Half Blood Blues se centra en la vida de Hiero, un alemán que resulta ser músico de jazz y negro. Con sus compañeros de banda, Chip y Sid, se gana la vida tocando en clubes de una ciudad donde la expresión que eligen ahora se considera degenerada. Solo unos años antes, la música estadounidense, incluso el jazz interpretado por negros, había sido popular, pero los tiempos han cambiado. Los músicos sienten ese cambio, pero Hiero lo siente más profundamente, porque ahora está doblemente alejado del país al que debe llamar hogar. Los tiempos cambiantes, el inicio de la guerra y la amenaza de violencia obligan a la banda a huir a París, con la esperanza de poder escapar a través del Atlántico.

Al igual que los artistas estereotipados, los bohemios son algo dispersos en sus hábitos, buscan sexo casual, consumen drogas y comen esporádicamente. Dalila entra en sus vidas. Presenta un enfoque diferente de la vida y una visión casi surrealista de lo que los hombres asumen para constituir una mujer y, por lo tanto, parece tener influencia sobre la vida de estos hombres mientras buscan su expresión, aunque personal, a través del conjunto y su sonido público.

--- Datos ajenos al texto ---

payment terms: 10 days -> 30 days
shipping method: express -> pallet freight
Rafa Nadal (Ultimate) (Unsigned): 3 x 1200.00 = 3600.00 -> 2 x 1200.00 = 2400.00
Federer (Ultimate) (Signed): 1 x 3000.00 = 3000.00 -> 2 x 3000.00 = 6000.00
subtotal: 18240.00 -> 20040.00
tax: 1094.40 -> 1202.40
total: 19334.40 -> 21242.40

El libro se abre en París en 1940 y vuelve a visitarlo más tarde. La banda tuvo que huir de su hogar en Alemania. También habita en Berlín en 1939 para rastrear los orígenes de la huida de la banda del nazismo y luego vuelve a visitar la misma ciudad en 1992, mientras un par de personajes rastrean lo que podría haber sucedido como consecuencia de acciones de más de 50 años antes.

Cuando llegan a Polonia en 1992 en un intento de localizar a uno de los suyos, están completamente sorprendidos, exonerados, si no perdonados. En el corazón del cuento, la influencia de la música, especialmente la improvisación, es primordial. Es lo que haces ahora en este instante lo que importa. Puede planificar, puede reflexionar, incluso puede ensayar. Pero el ahora es todo lo que importa. Solo sigue jugando.

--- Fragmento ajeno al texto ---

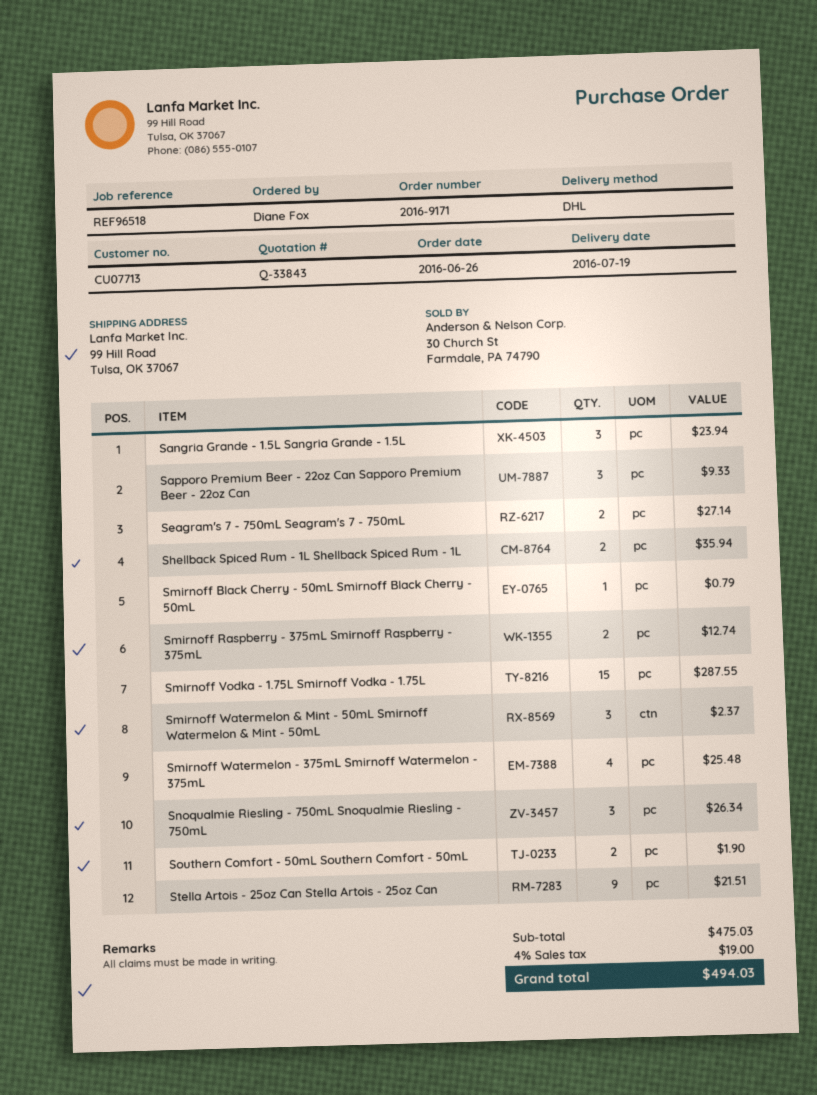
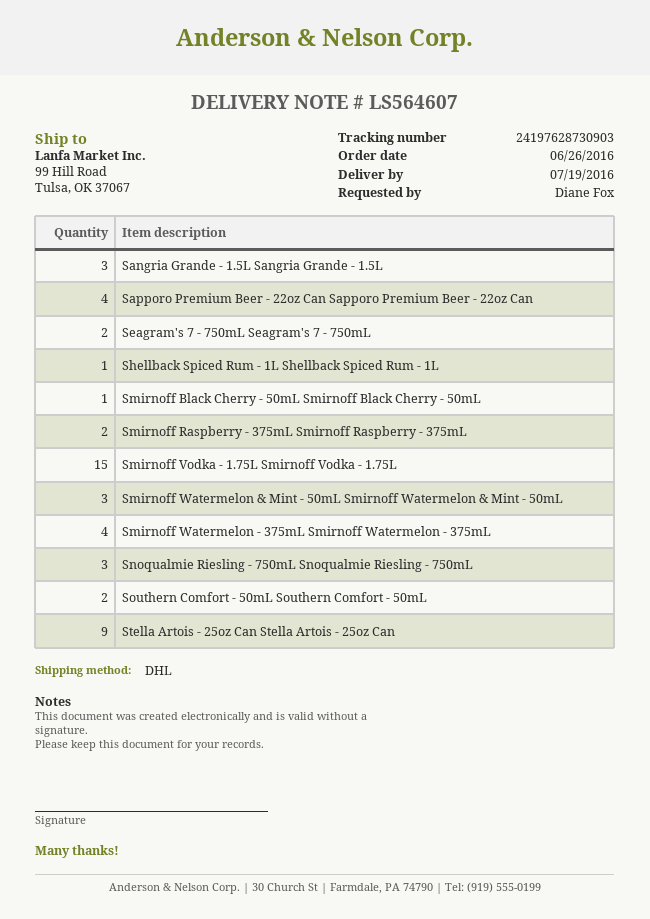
Sapporo Premium Beer - 22oz Can Sapporo Premium Beer - 22oz Can: 3 -> 4
Shellback Spiced Rum - 1L Shellback Spiced Rum - 1L: 2 -> 1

Esi Edugyan utiliza un cierto estilo de lenguaje aquí y allá para caracterizar a los protagonistas como músicos de jazz y en algunos casos extranjeros y en otros negros. No se usa en exceso y así logra su intención, por lo que rara vez se entromete entre el personaje y el lector. La intención, sin embargo, comunica con éxito el estado de los personajes como extraños y nunca se usa en exceso.

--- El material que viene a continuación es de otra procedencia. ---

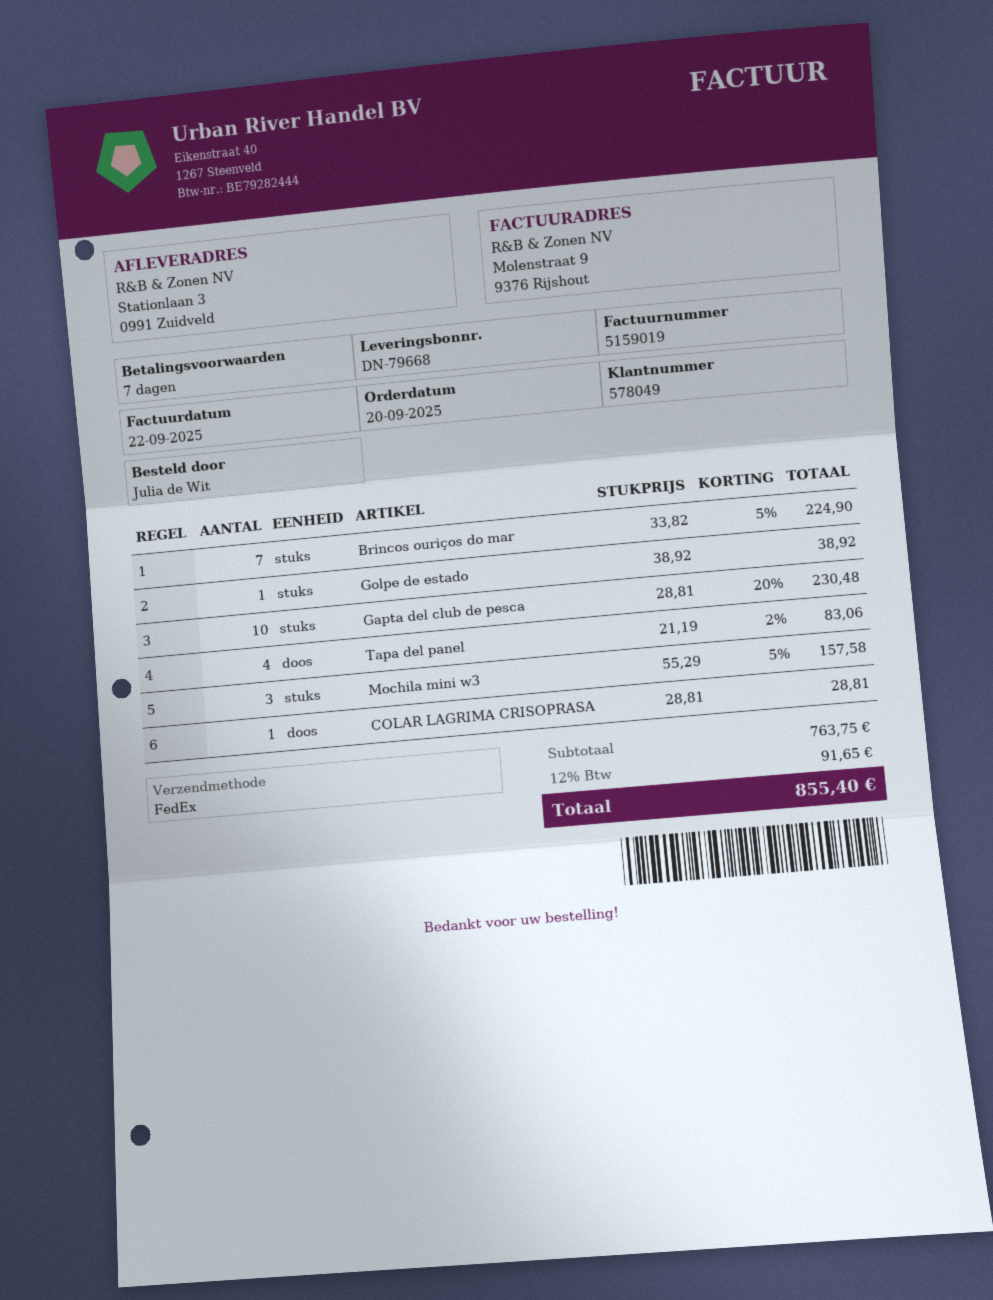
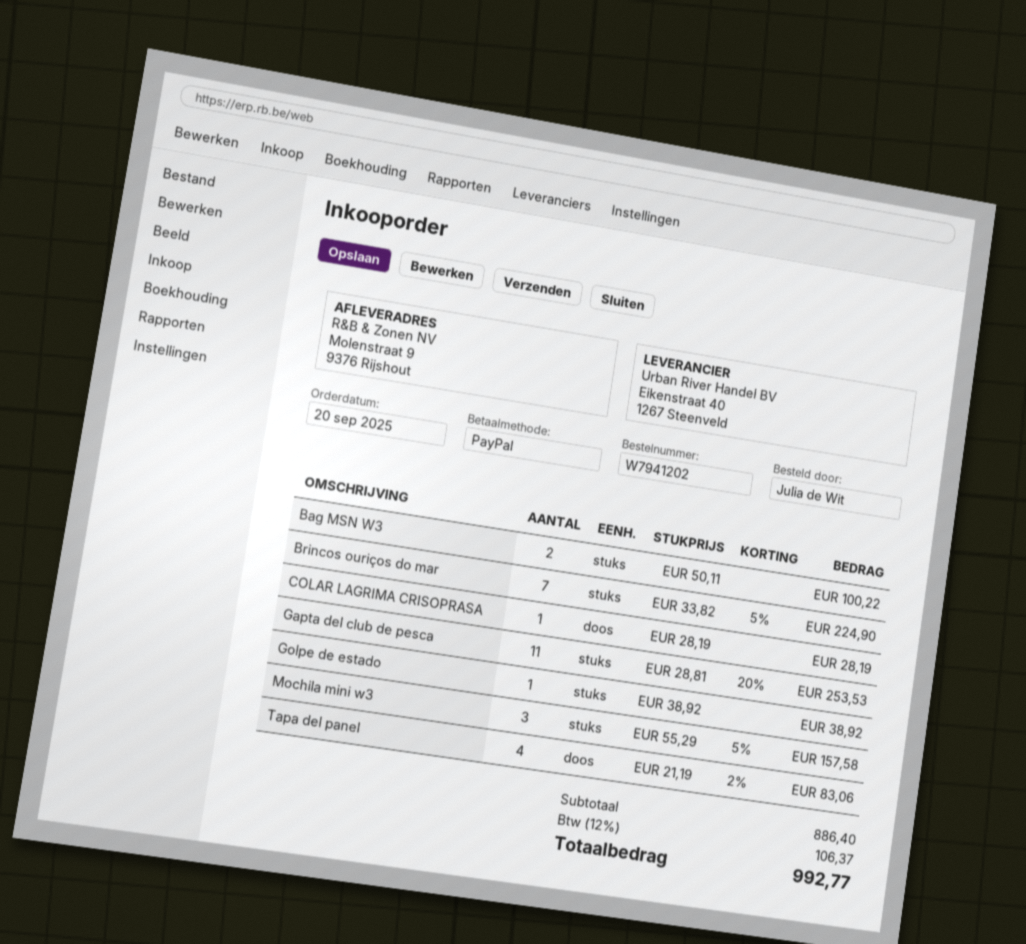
ship to: Stationlaan 3, 0991 Zuidveld -> Molenstraat 9, 9376 Rijshout
Gapta del club de pesca: 10 x 28.81 - 20% = 230.48 -> 11 x 28.81 - 20% = 253.53
COLAR LAGRIMA CRISOPRASA: 1 x 28.81 = 28.81 -> 1 x 28.19 = 28.19
Bag MSN W3: none -> 2 x 50.11 = 100.22
subtotal: 763.75 -> 886.40
tax: 12% = 91.65 -> 12% = 106.37
total: 855.40 -> 992.77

En el corazón de esta novela, cuya trama es significativa y por eso no se describirá aquí, hay un acto de traición, egoísmo y duplicidad que yace en la conciencia durante décadas. La víctima, una vez rastreada, indica que la vida siguió y reafirma la importancia de comprometerse con el aquí y el ahora. Todo lo cual demuestra que puedes contemplar hasta el fondo de tu corazón e incluso analizar sin cesar, pero el único consejo real es seguir adelante y la vida se creará sola. Improvisar.